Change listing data
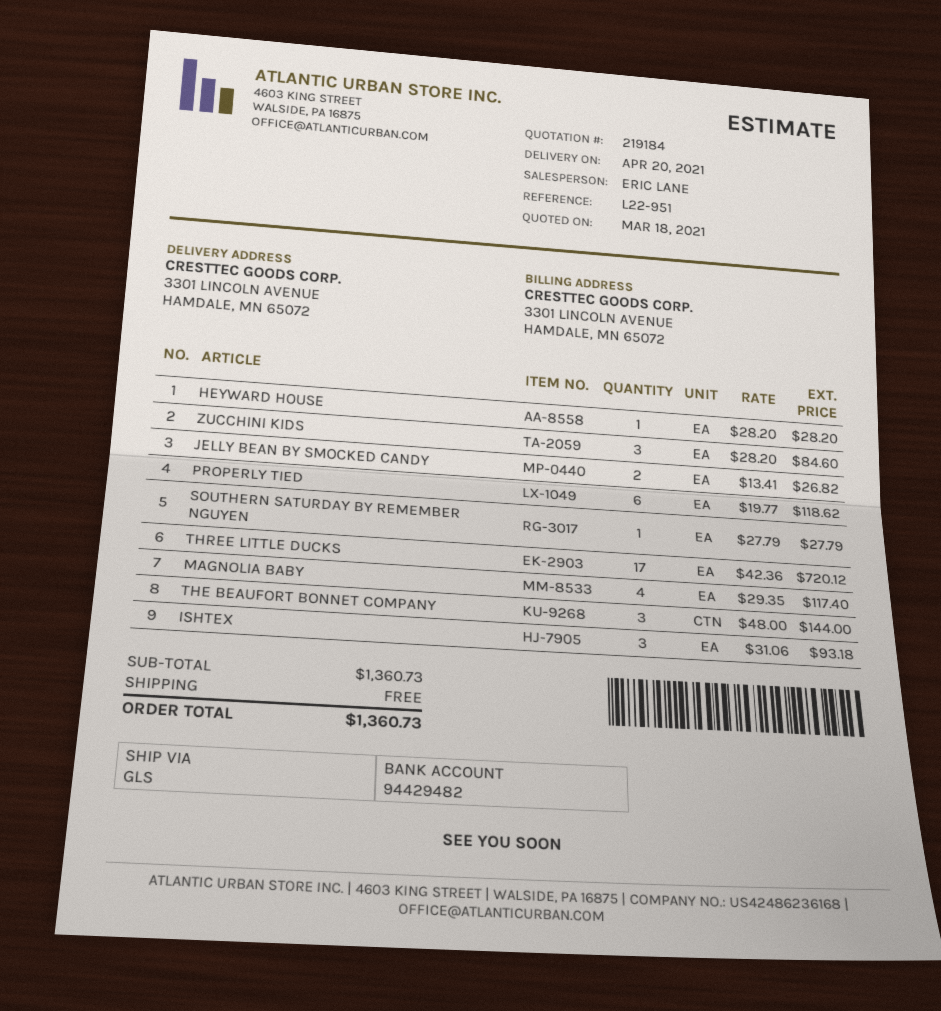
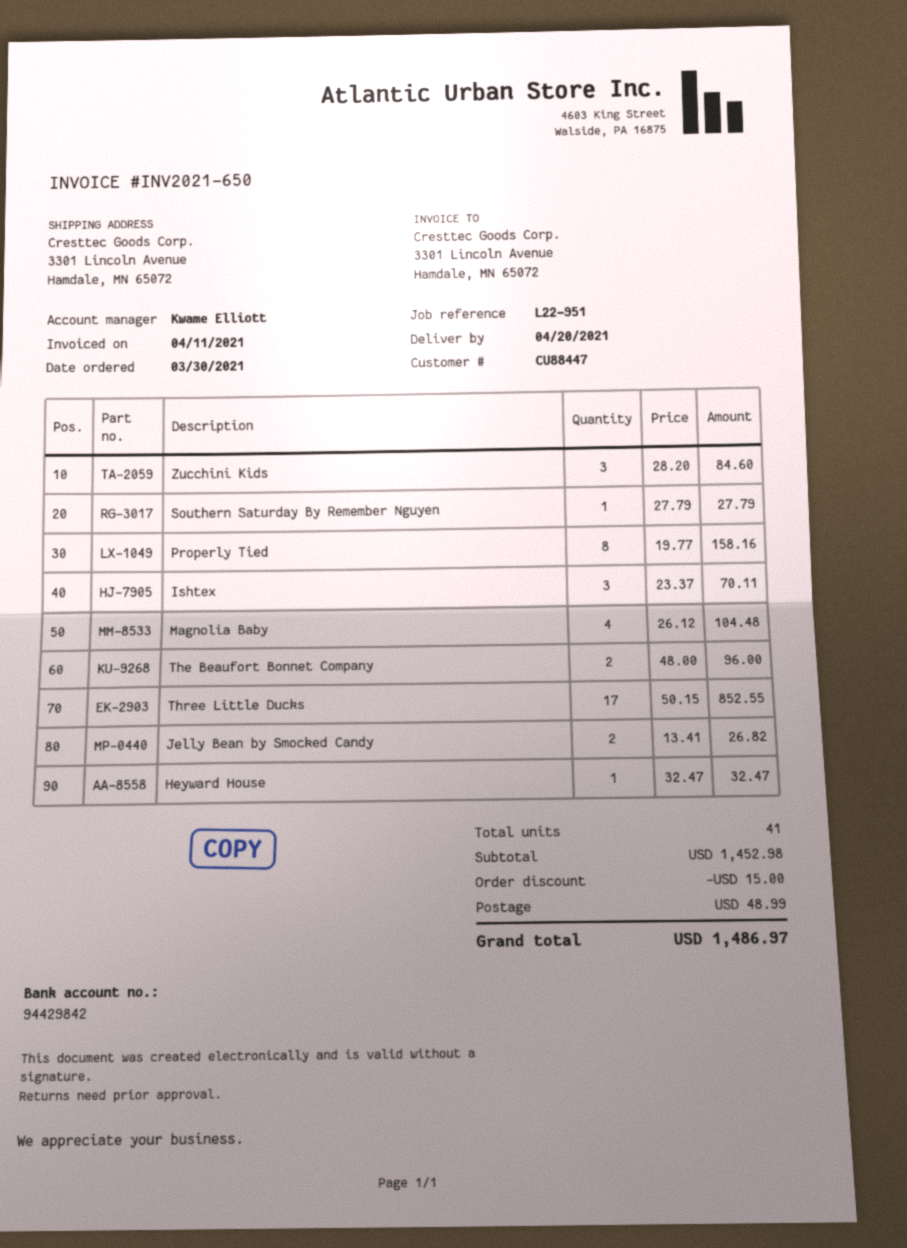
sales rep: ERIC LANE -> Kwame Elliott
bank account: 94429482 -> 94429842
HEYWARD HOUSE: 1 x 28.20 = 28.20 -> 1 x 32.47 = 32.47
PROPERLY TIED: 6 x 19.77 = 118.62 -> 8 x 19.77 = 158.16
THREE LITTLE DUCKS: 17 x 42.36 = 720.12 -> 17 x 50.15 = 852.55
MAGNOLIA BABY: 4 x 29.35 = 117.40 -> 4 x 26.12 = 104.48
THE BEAUFORT BONNET COMPANY: 3 x 48.00 = 144.00 -> 2 x 48.00 = 96.00
ISHTEX: 3 x 31.06 = 93.18 -> 3 x 23.37 = 70.11
subtotal: 1360.73 -> 1452.98
discount: none -> 15.00
shipping: 0.00 -> 48.99
total: 1360.73 -> 1486.97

- **PROBLEM REQUIREMENTS**: Only the lines from the one with "MAGNOLIA BABY: 4" through the end of the data should be printed, each exactly as it appears.

- **RESPONSE BELOW**:
MAGNOLIA BABY: 4 x 29.35 = 117.40 -> 4 x 26.12 = 104.48
THE BEAUFORT BONNET COMPANY: 3 x 48.00 = 144.00 -> 2 x 48.00 = 96.00
ISHTEX: 3 x 31.06 = 93.18 -> 3 x 23.37 = 70.11
subtotal: 1360.73 -> 1452.98
discount: none -> 15.00
shipping: 0.00 -> 48.99
total: 1360.73 -> 1486.97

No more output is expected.